"Fully capitalized".... "NWS resumes". A bunch of lies.
It's the infamous "Capital Reserve End Date" by Calabria/Mnuchin in the January 14, 2021 SPSPA 6th amendment: when the Capital Reserve meets the capital requirements. A FHEFSSA invalid capital metric, badly assessed and a fraudulent threshold.JACKPOT! It's core capital, Total Capital, CET1 or Tier 1 Capital the ones that meet the capital requirements. Adjusted $402B core capital shortfall over minimum Leverage capital ratio. With the same adjustment (offset absent from the Balance Sheets, explained below) that makes the Capital Reserve be $0.
And the NWS doesn't resume, because it's been an ongoing NWS. The same Common Equity Sweep as before. Instead of through a dividend payment (NWS dividend), through the offset (reduction of Retained Earnings. Core Capital) attached to the ongoing SPS LP increased for free, equal to the Net Worth increase in the period. This is why now it's called NWS 2.0.

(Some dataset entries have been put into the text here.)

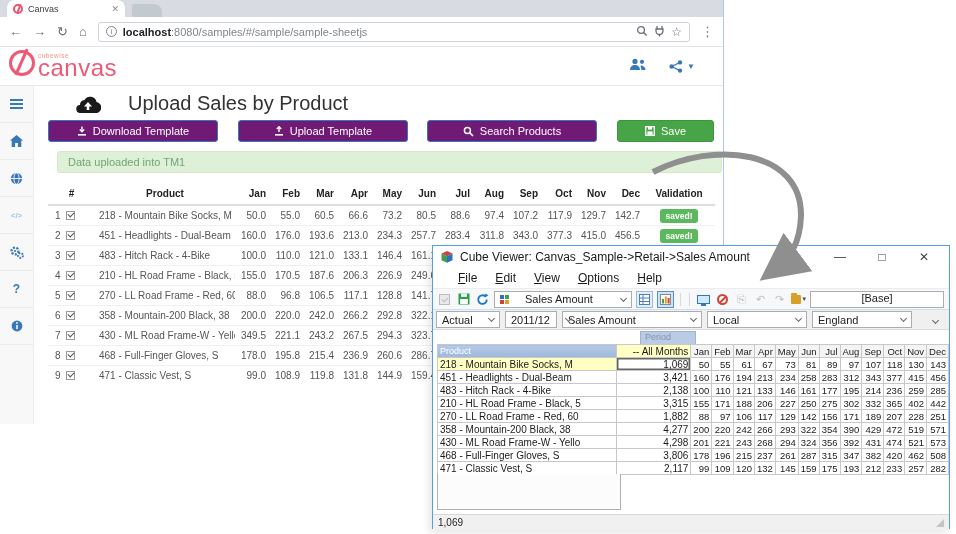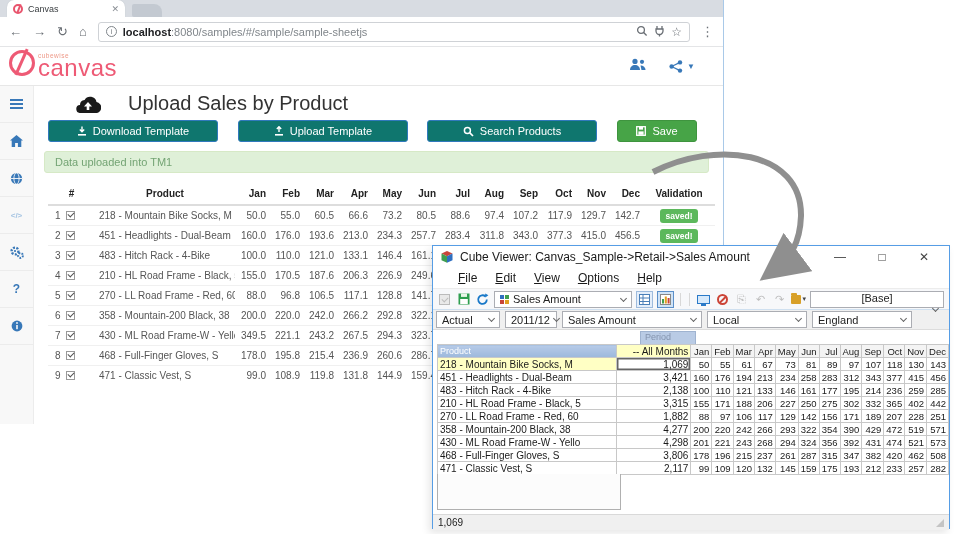--- a/index.html
+++ b/index.html
@@ -58,7 +58,7 @@
   
   .page-title { position:absolute; left:75px; top:92px; display:flex; align-items:center; gap:27px;
     font-size:20px; color:#333; }
-  .btn { position:absolute; top:120px; height:22px; background:#0f766e; border:1px solid #3079bd;
+  .btn { position:absolute; top:120px; height:22px; background:#701a75; border:1px solid #3079bd;
     border-radius:3px; color:#fff; font-size:11px; display:flex; align-items:center;
     justify-content:center; gap:6px; }
   .btn.green { background:#47a447; border-color:#3f943f; }

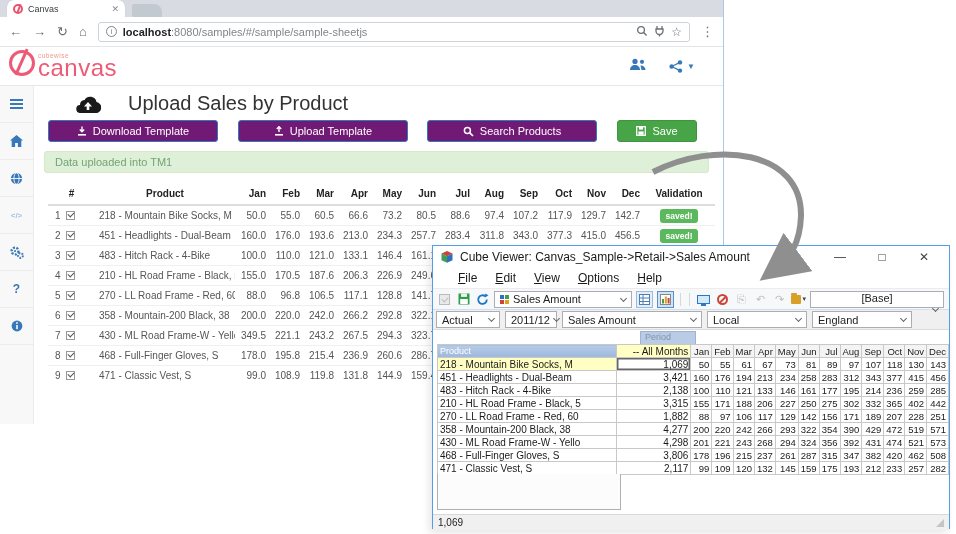--- a/index.html
+++ b/index.html
@@ -288,7 +288,7 @@
       </svg>
     <span>Search Products</span>
   </button>
-  <button class="btn green" style="left:617px;width:80px;">
+  <button class="btn green" style="left:617px;width:97px;">
     <svg width="10" height="10" viewBox="0 0 10 10">
         <rect x="0.7" y="0.7" width="8.6" height="8.6" fill="none" stroke="#fff" stroke-width="1.3"></rect>
         <rect x="3" y="1" width="4" height="2.6" fill="#fff"></rect>

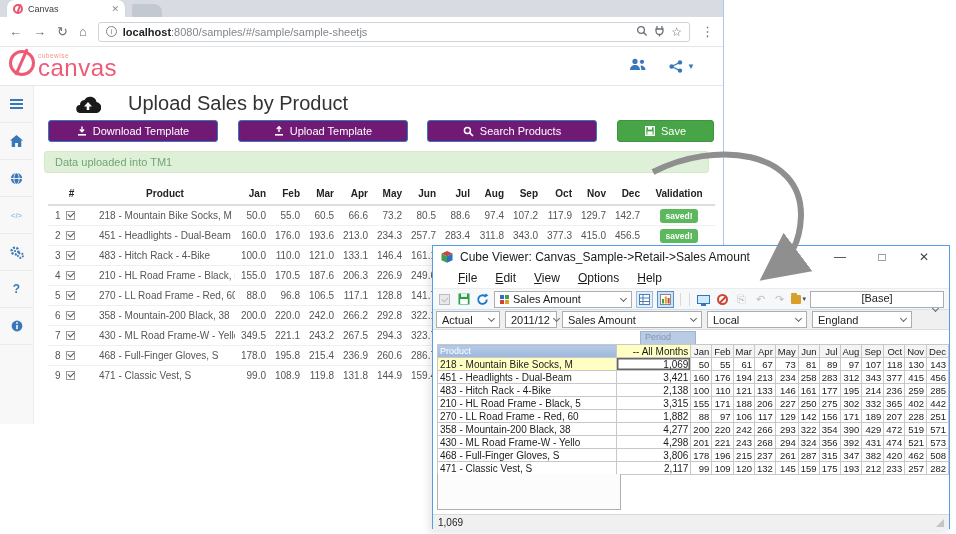--- a/index.html
+++ b/index.html
@@ -62,7 +62,7 @@
     border-radius:3px; color:#fff; font-size:11px; display:flex; align-items:center;
     justify-content:center; gap:6px; }
   .btn.green { background:#47a447; border-color:#3f943f; }
-  .alert { position:absolute; left:44px; top:151px; width:665px; height:22px; background:#dff0d8;
+  .alert { position:absolute; left:57px; top:151px; width:665px; height:22px; background:#dff0d8;
     border:1px solid #d6e9c6; border-radius:3px; color:#74a474; font-size:11px;
     display:flex; align-items:center; padding-left:10px; }
 

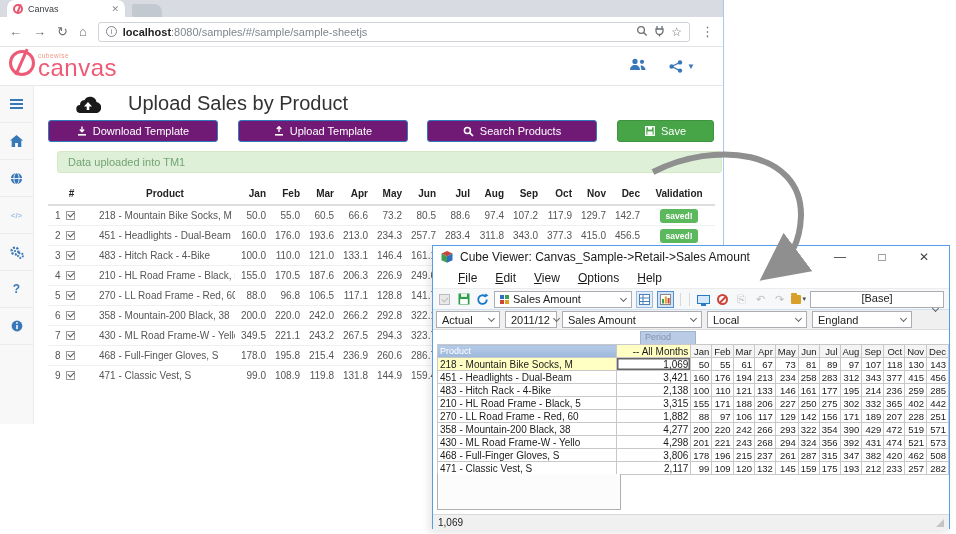--- a/index.html
+++ b/index.html
@@ -100,7 +100,7 @@
   .ti { width:15px; height:15px; display:flex; align-items:center; justify-content:center; flex:0 0 auto; }
   .tb-sep { width:1px; height:13px; background:#d8d8d8; margin:0 2px; flex:0 0 auto; }
   .combo { height:17px; border:1px solid #abadb3; background:#fff; display:flex; align-items:center;
-    gap:4px; padding:0 5px; font-size:11px; color:#222; flex:0 0 auto; }
+    gap:16px; padding:0 5px; font-size:11px; color:#222; flex:0 0 auto; }
   .chev { width:5px; height:5px; border-right:1.5px solid #666; border-bottom:1.5px solid #666;
     transform:rotate(45deg); margin-left:auto; margin-top:-2px; flex:0 0 auto; }
   .dis-box { width:11px; height:11px; border:1px solid #bbb; background:#e9e9e9; position:relative; }

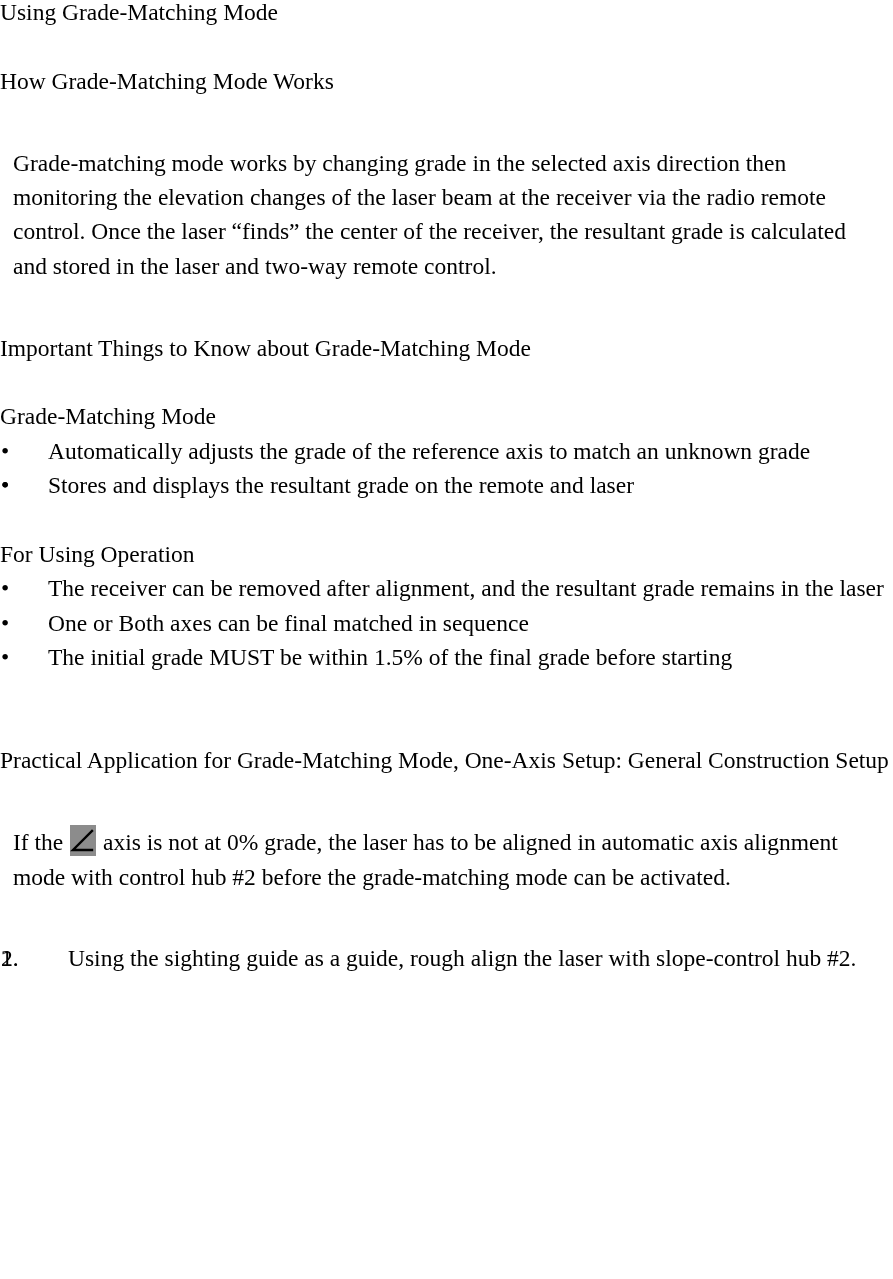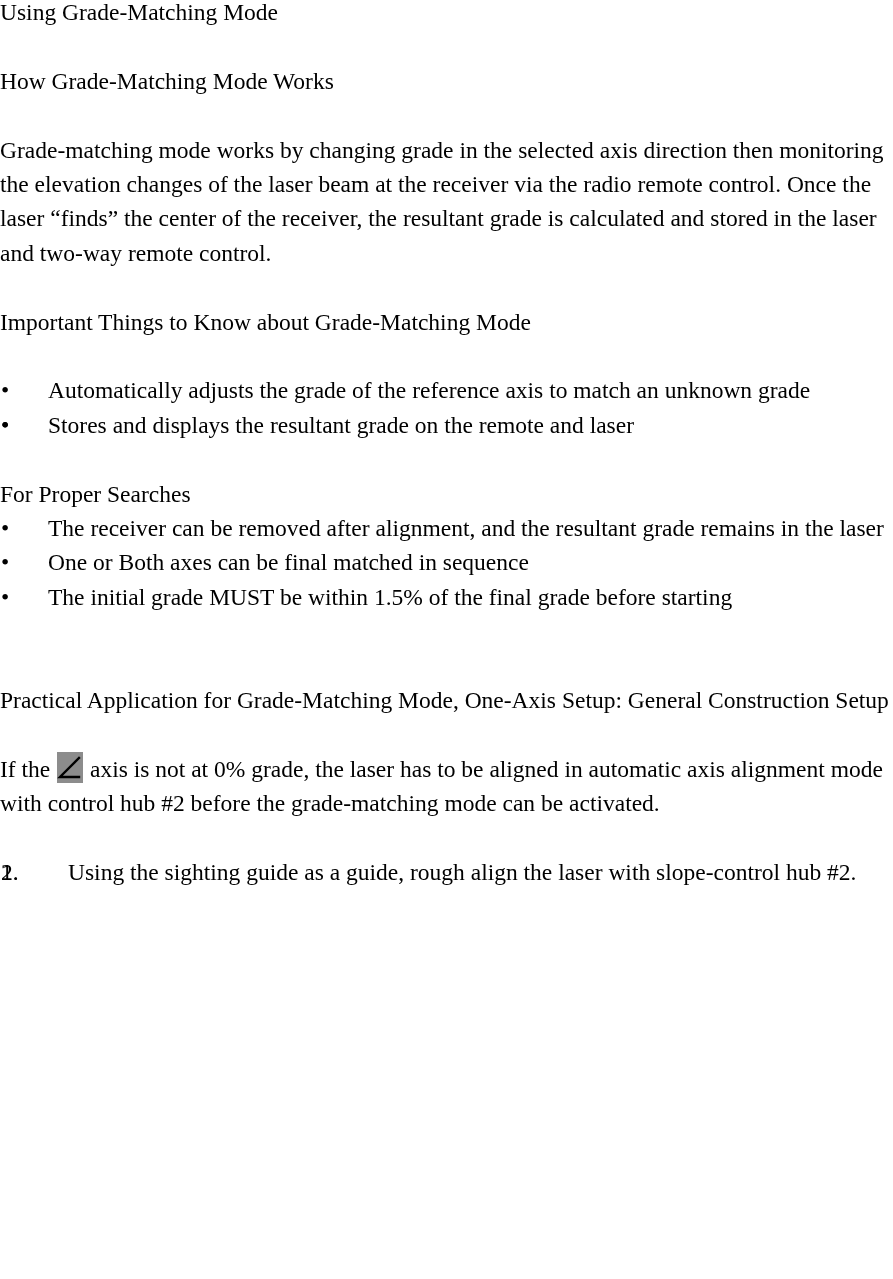--- a/index.html
+++ b/index.html
@@ -31,7 +31,7 @@
     line-height: 34.4px;
   }
   .para {
-    margin: 0;
+    margin: 13px;
     padding: 0;
     text-align: left;
     white-space: normal;

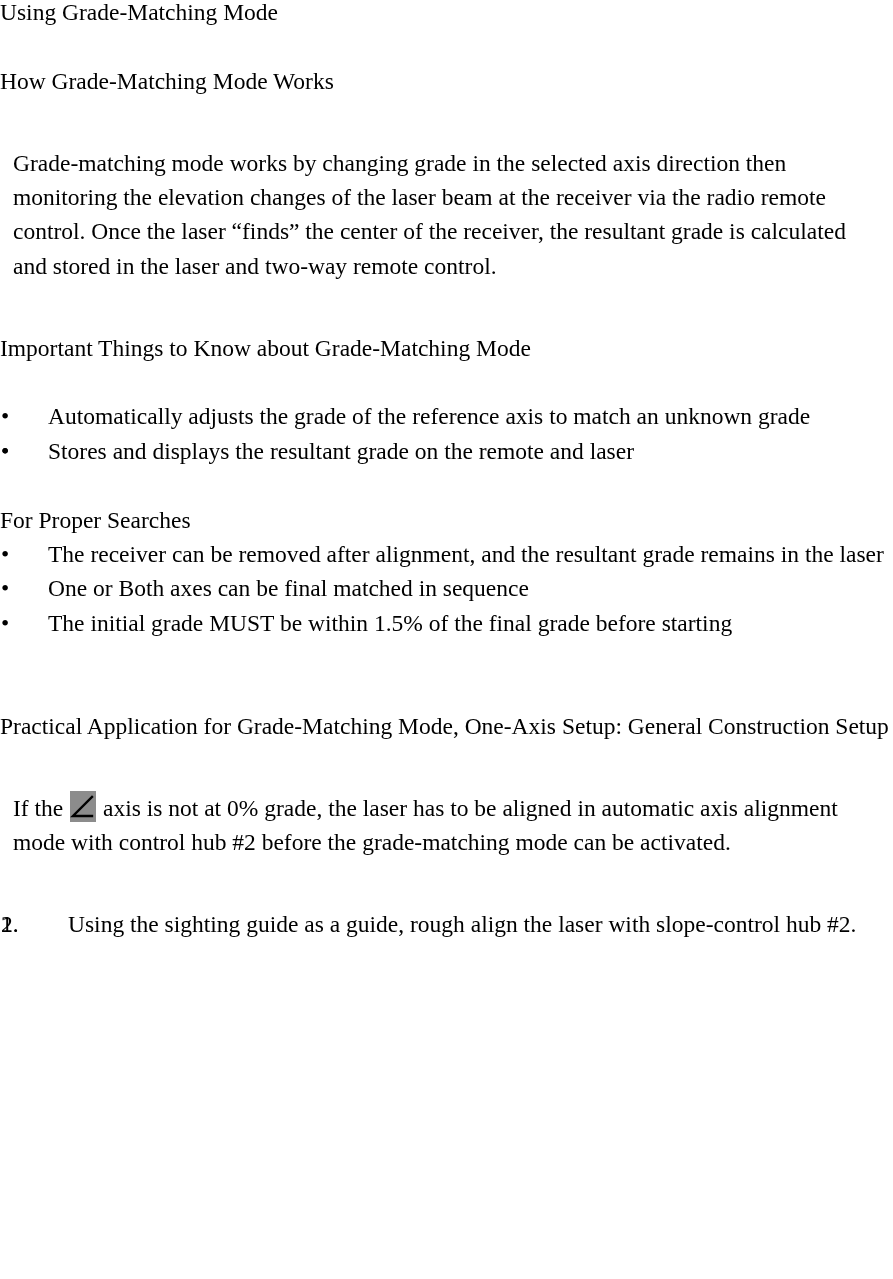--- a/index.html
+++ b/index.html
@@ -119,6 +119,7 @@
 
     <div class="spacer">&nbsp;</div>
 
+    <p class="heading">Grade-Matching Mode</p>
 
     <ul class="bullets">
       <li>

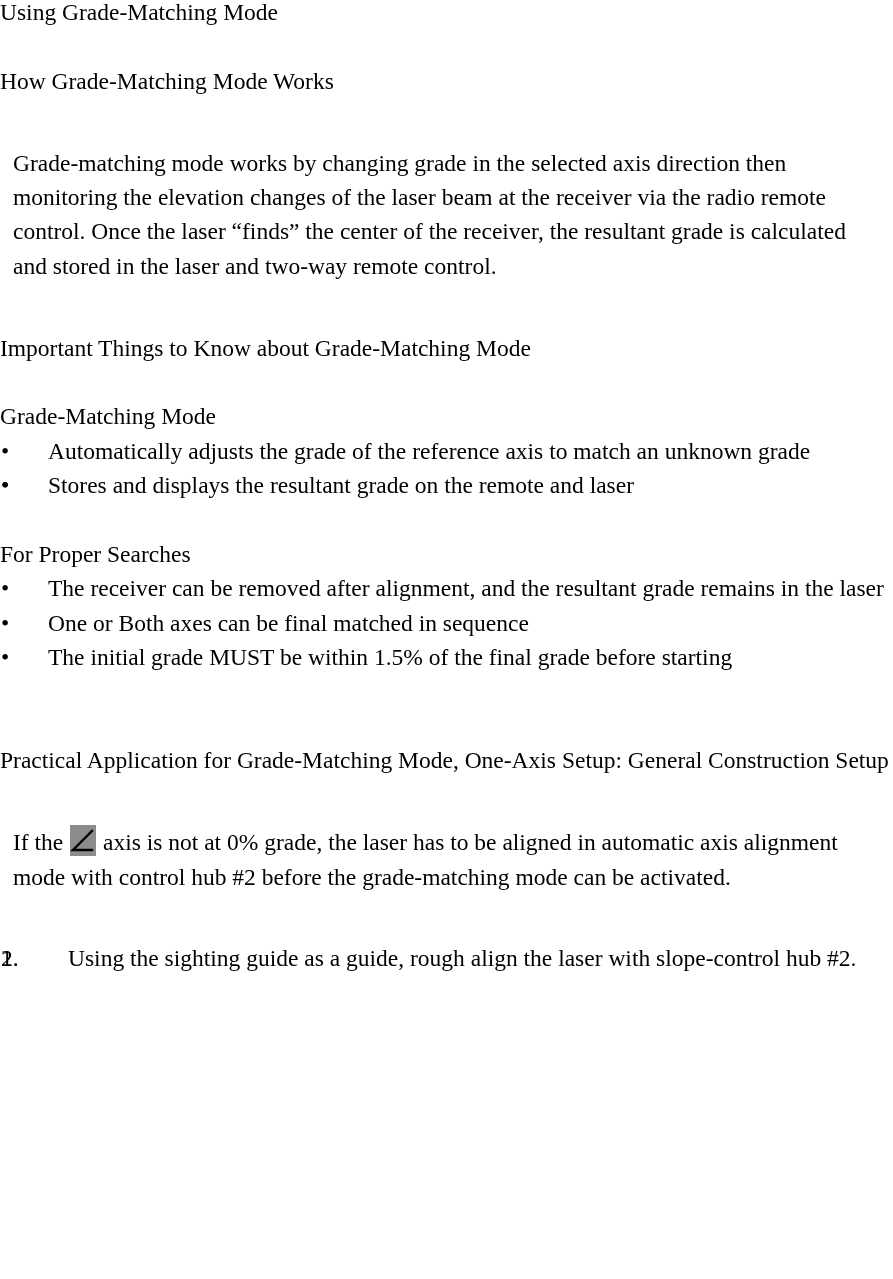--- a/index.html
+++ b/index.html
@@ -137,7 +137,7 @@
 
     <div class="spacer">&nbsp;</div>
 
-    <p class="heading">For Proper Searches</p>
+    <p class="heading">For Using Operation</p>
 
     <ul class="bullets">
       <li>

What would resume is the NWS dividend. Both are capital distributions restricted, and it's being used the exceptions to legalize this payment. Currently, pointing out that the Common Equity is held in escrow with the aforementioned offset, despite that it's been concealed when these SPS LP increased for free and its offset, are missing on the Balance Sheets (Financial Statement fraud). So, we are safe. We just need to get rid of the rogue litigants that cover up this fact in frivolous lawsuits.
Please, refrain from talking about what you don't understand, FnF.
Wrong. Under the original NWS, Treasury was sweeping not only every dollar of profit FnF made but also every dollar of net worth they had on the balance sheet. It was impossible for FnF to ever build any capital.
Under the January 2021 letter agreement, FnF can build and retain capital all the way up to their full capital requirements, including full PCCBA and PLBA buffers, before ever having to pay Treasury anything.
Another difference is that under the original NWS, Treasury got all of FnF's net worth every quarter no matter what the liquidation preference was on the senior prefs. Under the current agreement they only get either 2.5% per quarter (10% annual) of the liquidation preference or all of FnF's profit for the quarter, whichever is LESS. That means the current agreement can never lead to FnF having to pay Treasury so much that it even dips into the buffers, let alone the base capital requirements.
1) Because the January 2021 letter agreement is a fundamentally different animal than the August 2012 NWS. 2) Lawsuits cannot last forever. Under the current agreement, FnF won't have to pay a cent to Treasury until around 2040. The current lawsuits cannot last that long; even maximal delay tactics by the plaintiffs and/or defendants would still have all current lawsuits fully resolved by 2034 at the latest.